What needs to be done
Find how many lines in the data below mention "text". Give the number only.

================================

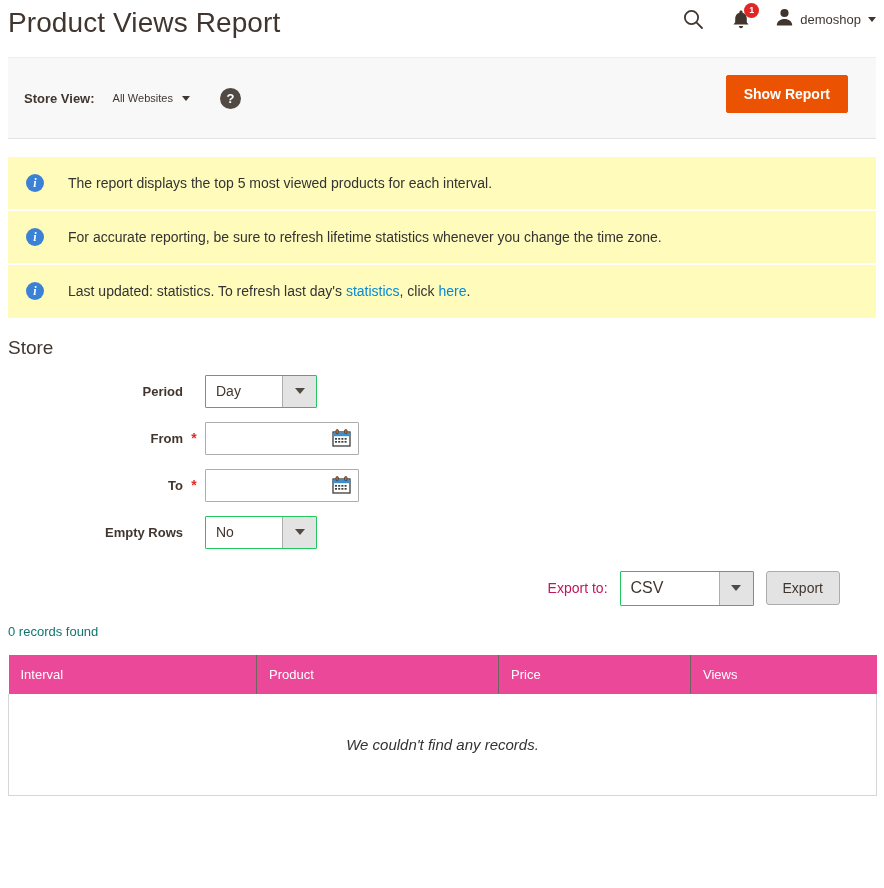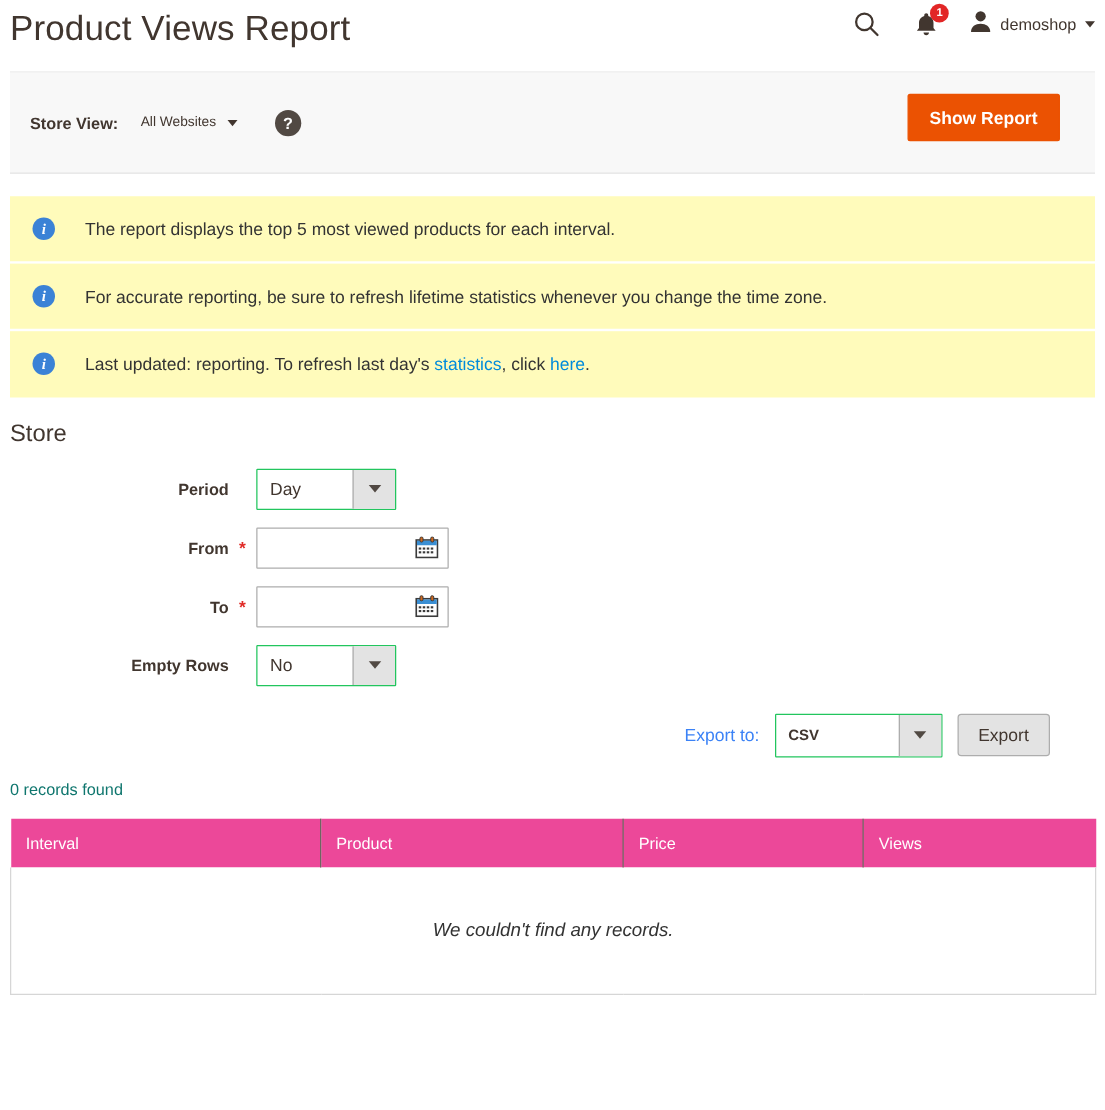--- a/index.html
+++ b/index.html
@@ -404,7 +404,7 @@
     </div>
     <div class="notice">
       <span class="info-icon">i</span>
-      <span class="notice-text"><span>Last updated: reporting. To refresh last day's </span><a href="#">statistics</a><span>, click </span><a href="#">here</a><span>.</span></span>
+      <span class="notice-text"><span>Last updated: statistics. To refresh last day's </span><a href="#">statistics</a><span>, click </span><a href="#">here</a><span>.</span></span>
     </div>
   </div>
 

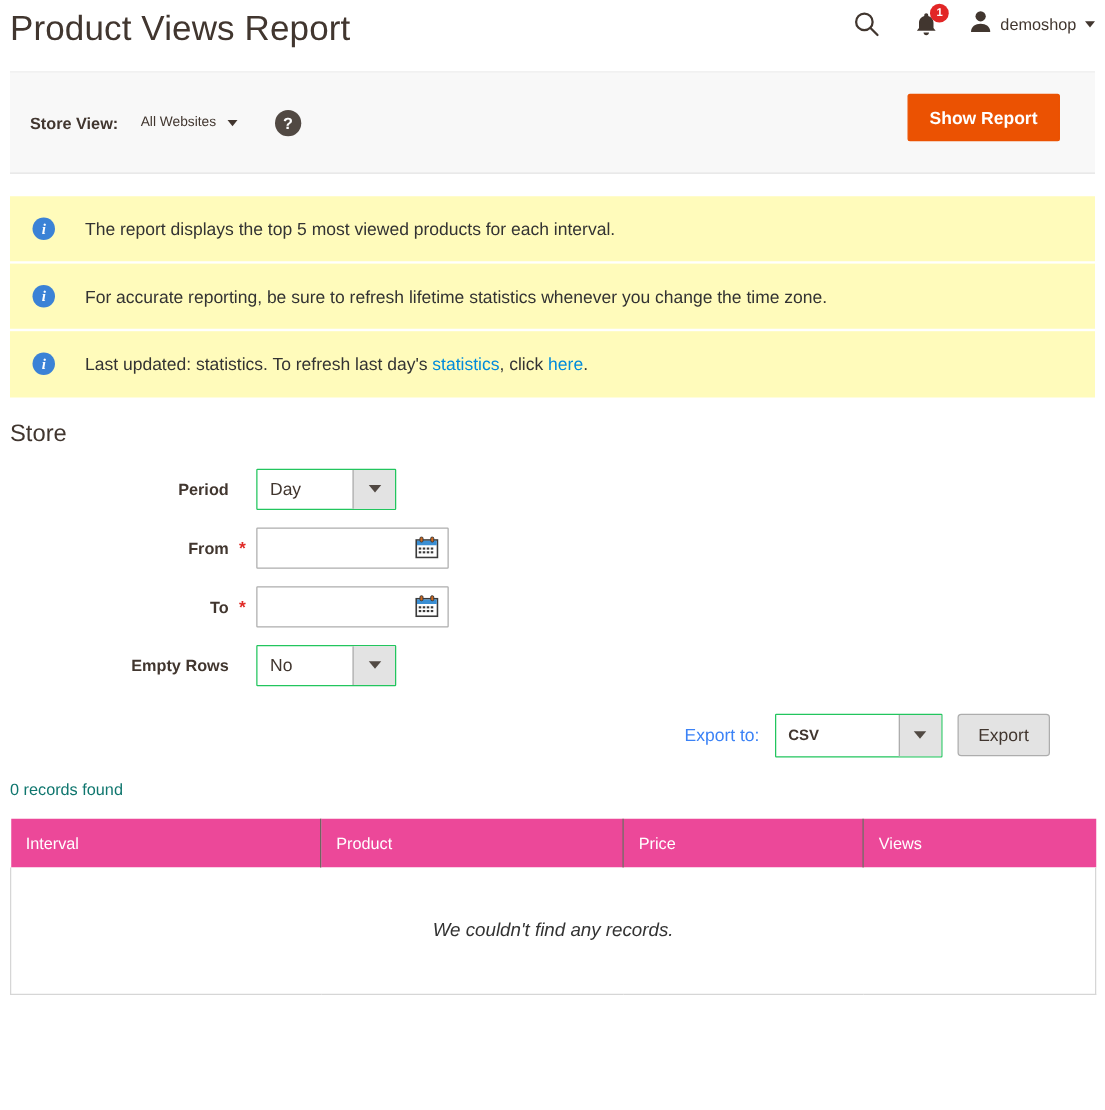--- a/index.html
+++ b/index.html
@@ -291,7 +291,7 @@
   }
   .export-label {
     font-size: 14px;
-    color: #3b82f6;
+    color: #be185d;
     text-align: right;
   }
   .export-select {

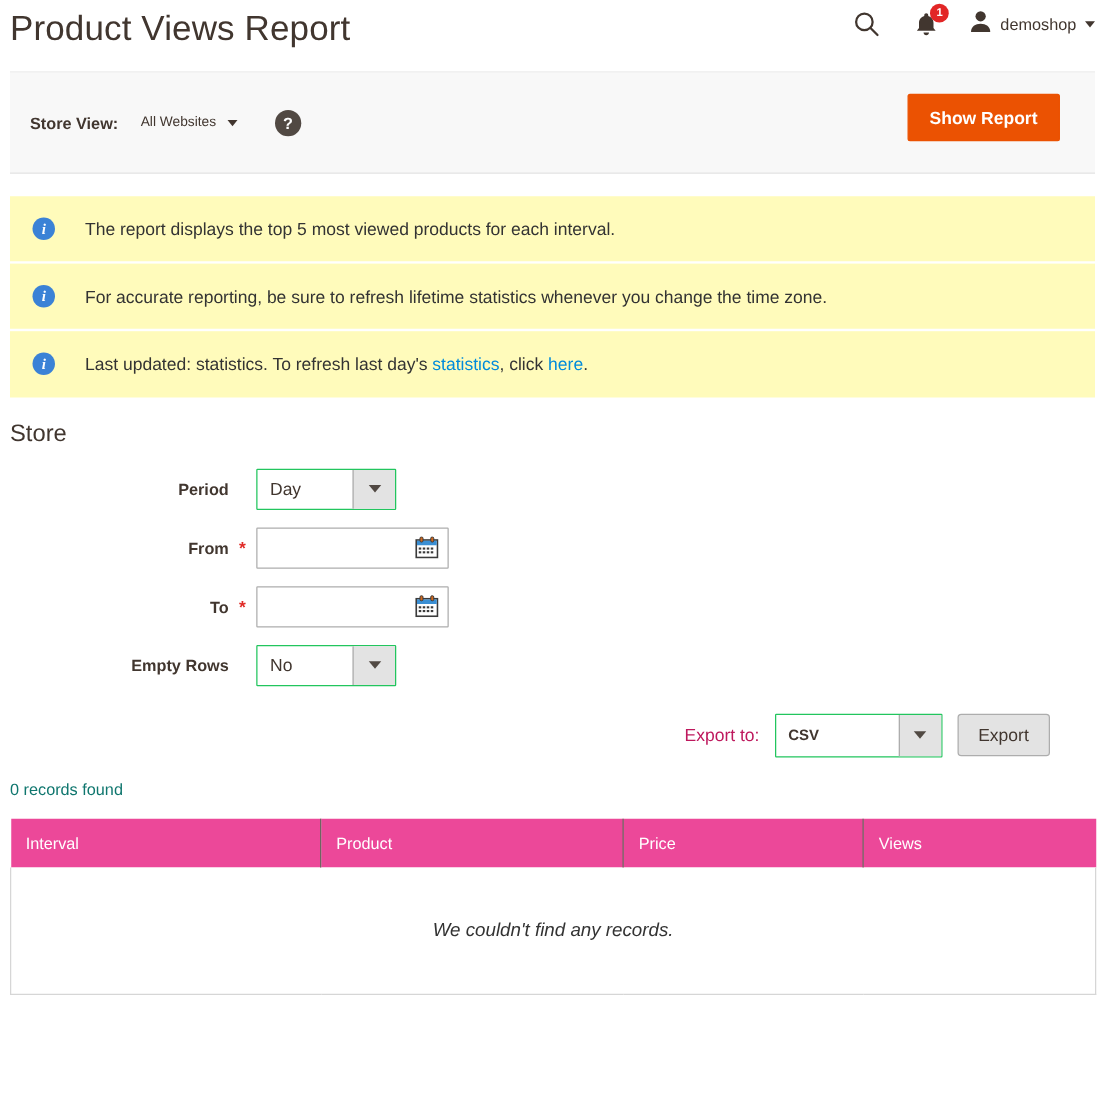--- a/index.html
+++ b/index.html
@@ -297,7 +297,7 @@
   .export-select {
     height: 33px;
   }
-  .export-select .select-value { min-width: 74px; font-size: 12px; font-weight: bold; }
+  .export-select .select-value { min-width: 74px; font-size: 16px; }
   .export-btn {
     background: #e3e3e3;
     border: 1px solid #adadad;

================================

Solution to this problem
3